Putra kedua Sultan, Pangeran Abdul Malik, diangkat sebagai Menteri di Kantor Perdana Menteri, sedangkan adiknya, Pangeran Abdul Mateen, diangkat sebagai Menteri Luar Negeri. Sultan Hassanal Bolkiah tetap memegang jabatan kunci sebagai Perdana Menteri, Menteri Pertahanan, dan Menteri Keuangan.

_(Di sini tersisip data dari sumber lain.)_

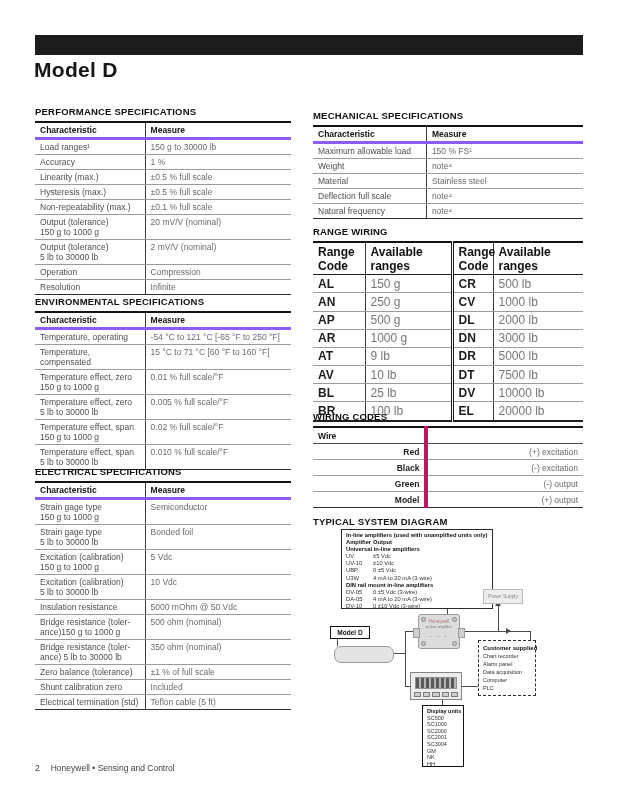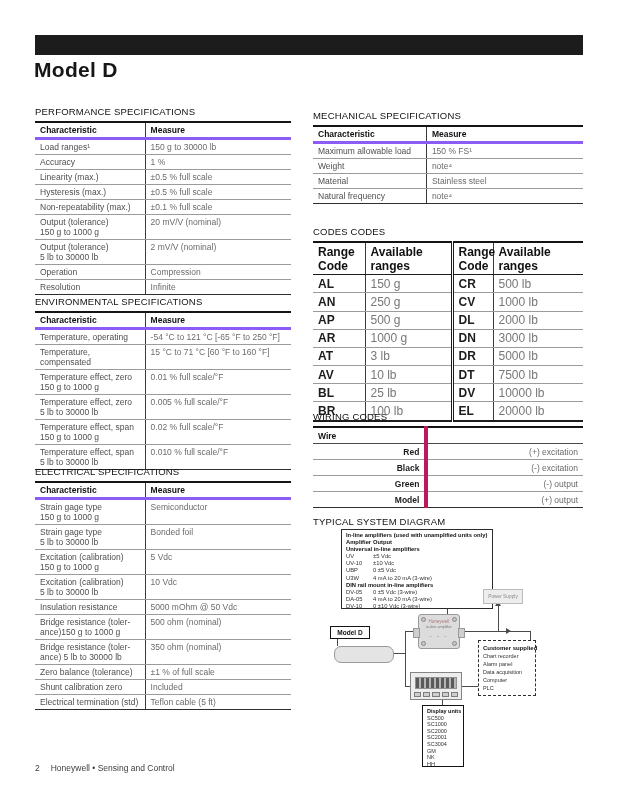"PERFORMANCE SPECIFICATIONS" .section-heading { font-weight: normal -> bold }
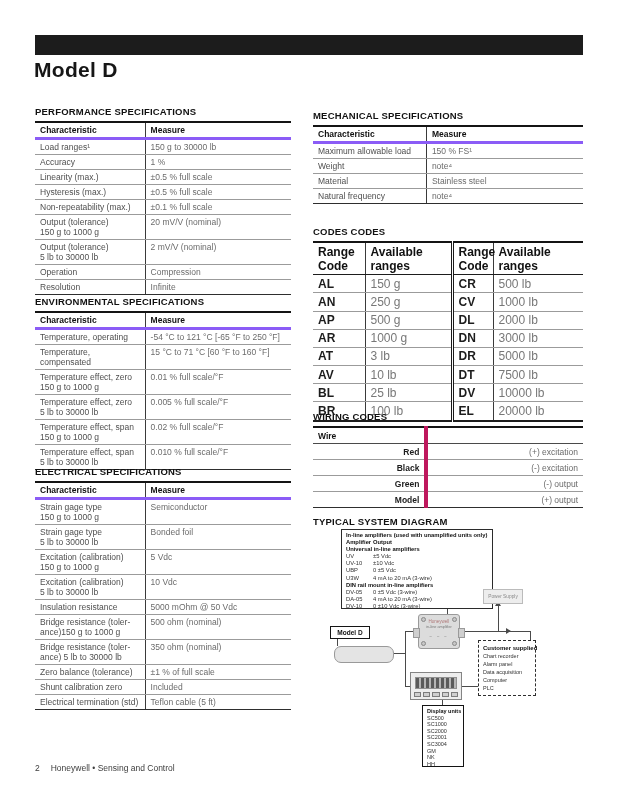"Deflection full scale" tr { html: none -> <tr> <td>Deflection full scale</td> <td>note⁴</td> </tr> }
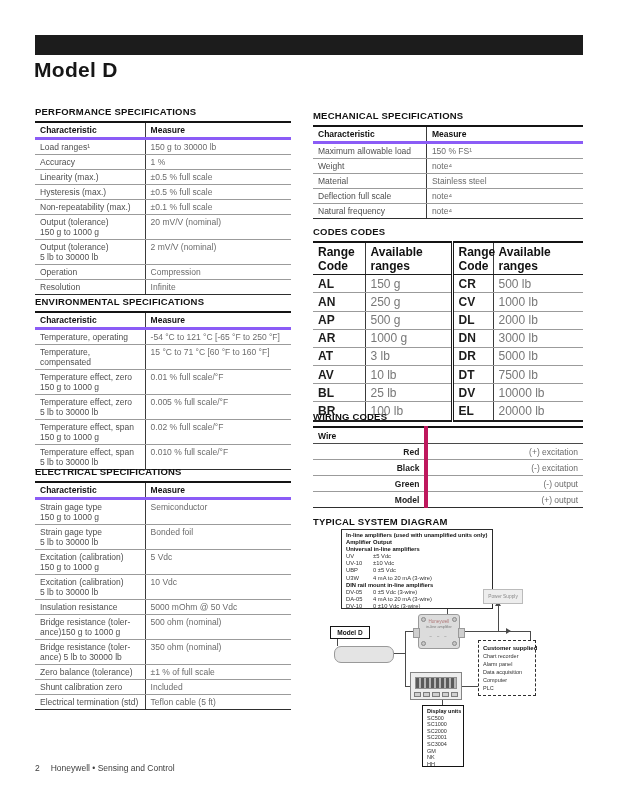"CODES CODES" div.section-heading { text: CODES CODES -> RANGE WIRING }
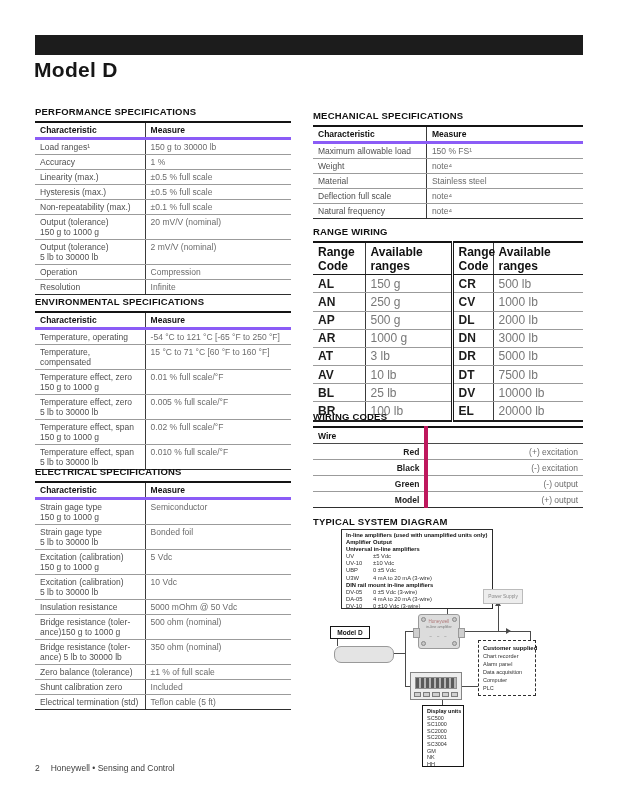"3 lb" td.v1 { text: 3 -> 9 }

Perombakan kabinet ini terjadi setahun sebelum Sultan Hassanal Bolkiah merayakan ulang tahun kenaikan takhta berliannya. Isu kesehatan juga menghinggapi Sultan yang berusia 79 tahun tersebut, yang hanya tampil di depan publik secara terbatas setelah menjalani operasi lutut pada Januari.
Putra sulung Sultan, Putra Mahkota Pangeran Al Muhtadee Billah, tetap menjadi Menteri Senior di Kantor Perdana Menteri. Perombakan kabinet ini merupakan perubahan pertama sejak 2022 dan menandai kemungkinan peralihan kekuasaan di Brunei.